The IAEA, however, hasn’t exhausted its means of enforcing compliance. Syria’s success in stonewalling comes despite the agency’s explicit authority to initiate special inspections in particular circumstances. Under Article 73 of the organization’s agreement with Syria, “the Agency may make special inspections ... if the Agency considers that information made available by Syria, including explanations from Syria and information obtained from routine inspections, is not adequate for the Agency to fulfill its responsibilities under this Agreement.” Yet IAEA Director General Yukiya Amano has not pressed for a special inspection.
If the agency were to push forward with such a request, Syria’s continued recalcitrance could tripwire a declaration of noncompliance by the IAEA’s board of governors and open the door for Security Council action. Even then, however, the Council is likely to dither—meaning Washington will ultimately be forced to make a choice between accepting Syria’s defiance or cajoling its European and other allies to cut off diplomatic and economic ties with Damascus.

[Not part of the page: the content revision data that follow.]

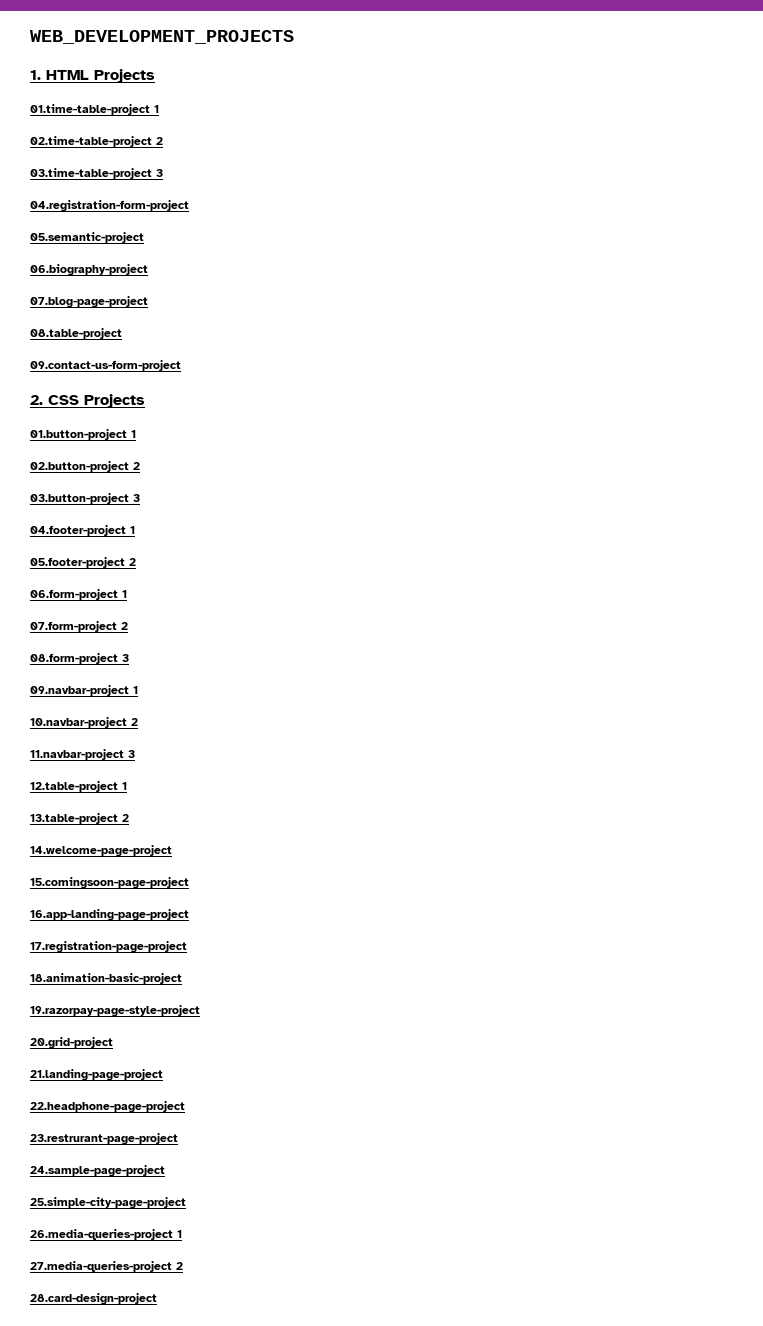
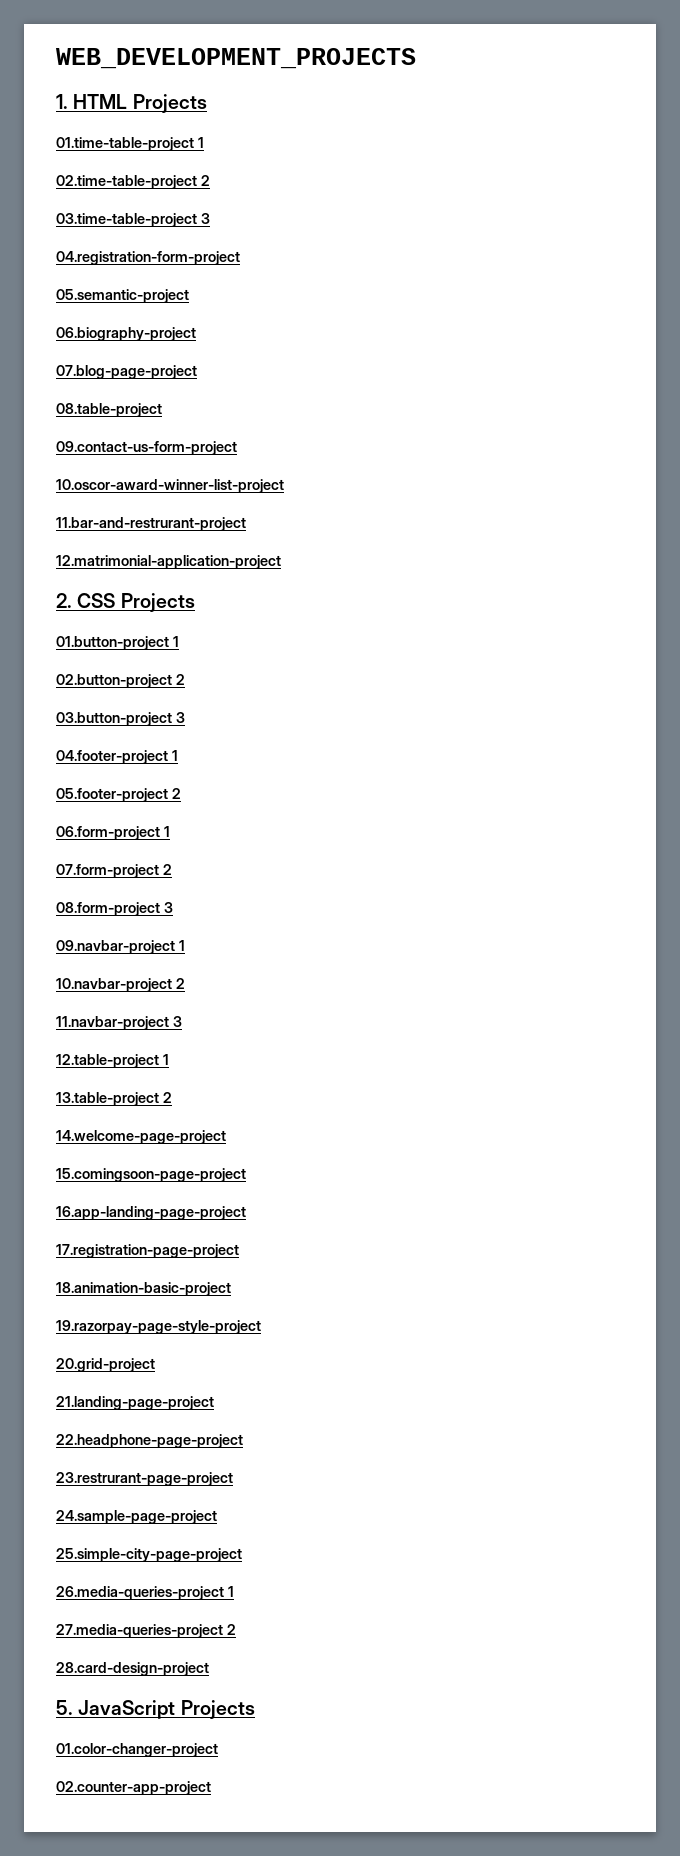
+ 10.oscor-award-winner-list-project
+ 11.bar-and-restrurant-project
+ 12.matrimonial-application-project
+ 5. JavaScript Projects
+ 01.color-changer-project
+ 02.counter-app-project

In the meantime, Syria is getting a free ride. It has suffered no consequence for snubbing the IAEA. Already shaken by North Korea’s defection and Iran’s manipulation, the nonproliferation treaty now finds itself at a crossroads. If it cannot be enforced in Syria, a relatively weak country currently buffeted by its own Arab spring, the wounded agreement risks falling into irrelevance—and the region into a tense nuclear future. The treaty’s survival requires that the international community draw a line. It should start at the gates of Damascus.
Bennett Ramberg has served as a foreign policy analyst and a consultant to the Department of State, U.S. Senate, Nuclear Control Institute, Henry Stimson Center, Global Green, and Committee to Bridge the Gap.